Task directions
Search the records for the word "foldbox" and report each line that has it.

(Code change snippets)

=== Section Start ===

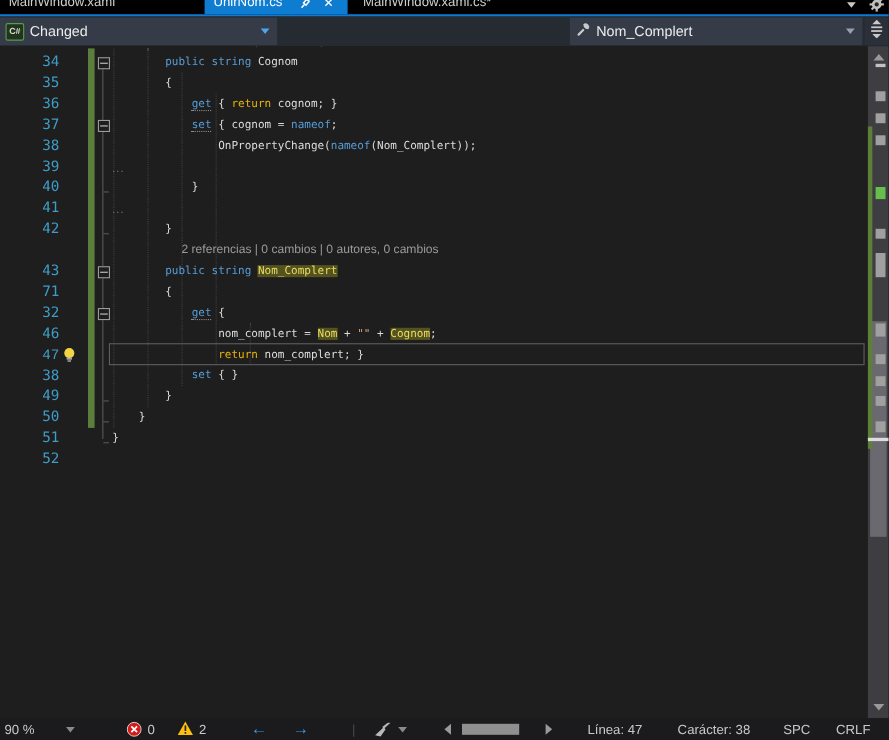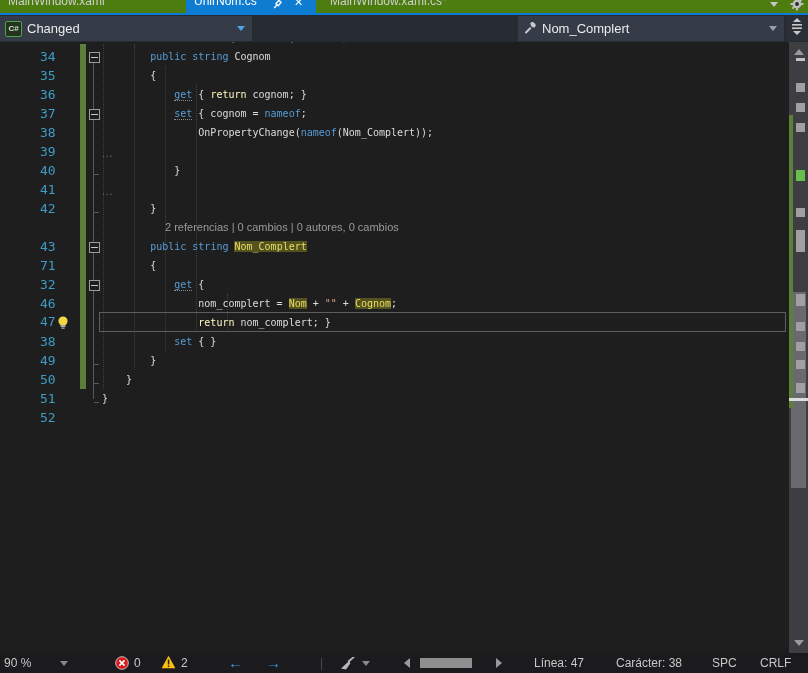--- a/index.html
+++ b/index.html
@@ -1,42 +1,42 @@
 <!DOCTYPE html>
 <html><head>
 <meta charset="utf-8">
 <style>
   html,body{margin:0;padding:0;background:#1E1E1E;}
   .screen{position:relative;width:808px;height:673px;overflow:hidden;background:#1E1E1E;
           font-family:"Liberation Sans",sans-serif;-webkit-font-smoothing:antialiased;}
   
-  .tabbar{position:absolute;left:0;top:0;width:808px;height:13px;background:#4d7c0f;overflow:hidden;}
+  .tabbar{position:absolute;left:0;top:0;width:808px;height:13px;background:#000000;overflow:hidden;}
   .tab{position:absolute;top:0;height:13px;overflow:hidden;}
   .tab .tlabel{position:absolute;top:-6px;left:8px;font-size:12px;color:#CFCFCF;white-space:nowrap;}
   .tab.active{background:#0D7CD1;}
   .tab.active .tlabel{color:#FFFFFF;}
   .blueline{position:absolute;left:0;top:13px;width:808px;height:2px;background:#0C7BD8;}
   .topicon{position:absolute;top:-2px;color:#C8C8C8;}
   
   .navbar{position:absolute;left:0;top:15px;width:808px;height:27px;background:#262A31;}
   .combo{position:absolute;top:1px;height:25px;background:#353B47;display:flex;align-items:center;}
   .combo .clabel{font-size:13px;color:#ECECEC;margin-left:5px;white-space:nowrap;}
   .combo .arrow{position:absolute;right:7px;top:10px;}
   .csharp-box{width:15px;height:14px;margin-left:5px;border:1px solid #4EA24E;background:#24321F;
               color:#CDE3C6;font-size:8px;font-weight:bold;line-height:14px;text-align:center;border-radius:2px;}
   .splitbtn{position:absolute;right:0;top:1px;width:22px;height:25px;background:#2B2F38;display:flex;align-items:center;justify-content:center;}
   
   .editor{position:absolute;left:0;top:42px;width:789px;height:611px;background:#1E1E1E;overflow:hidden;}
-  .ln{position:absolute;left:0;width:54px;font-family:"DejaVu Sans Mono",monospace;
-      font-size:13px;line-height:19px;color:#3F9CC6;margin-left:40px;}
+  .ln{position:absolute;left:0;width:54px;text-align:right;font-family:"DejaVu Sans Mono",monospace;
+      font-size:13px;line-height:19px;color:#3F9CC6;}
   .code-row{position:absolute;left:102px;white-space:pre;font-family:"DejaVu Sans Mono",monospace;
             font-size:10px;line-height:19px;color:#DCDCDC;}
   .codelens-row{position:absolute;left:165px;font-size:11px;line-height:19px;color:#9A9A9A;white-space:nowrap;}
   .tk-kw{color:#569CD6;}
-  .tk-ctl{color:#fef9c3;}
+  .tk-ctl{color:#eab308;}
   .tk-str{color:#D69D85;}
   .tk-hl{color:#E8DC62;background:#54531F;}
   .tk-sugg{border-bottom:1px dotted #8A8A8A;}
   .changebar{position:absolute;left:80px;top:2px;width:6px;height:345px;background:#5B7E3C;}
   .foldline{position:absolute;left:93px;top:10px;width:1px;height:347px;background:#585858;}
   .foldtick{position:absolute;left:94px;width:5px;height:1px;background:#585858;}
   .foldbox{position:absolute;left:89px;width:9px;height:9px;border:1px solid #9B9B9B;background:#1E1E1E;}
   .foldbox::after{content:"";position:absolute;left:1px;top:4px;width:7px;height:1px;background:#C8C8C8;}
   .guide{position:absolute;width:0;border-left:1px dotted #3F3F46;}
   .caretbox{position:absolute;left:99px;width:685px;height:18px;border:1px solid #5E5E62;}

=== Section End ===

Written response
   .foldbox{position:absolute;left:89px;width:9px;height:9px;border:1px solid #9B9B9B;background:#1E1E1E;}
   .foldbox::after{content:"";position:absolute;left:1px;top:4px;width:7px;height:1px;background:#C8C8C8;}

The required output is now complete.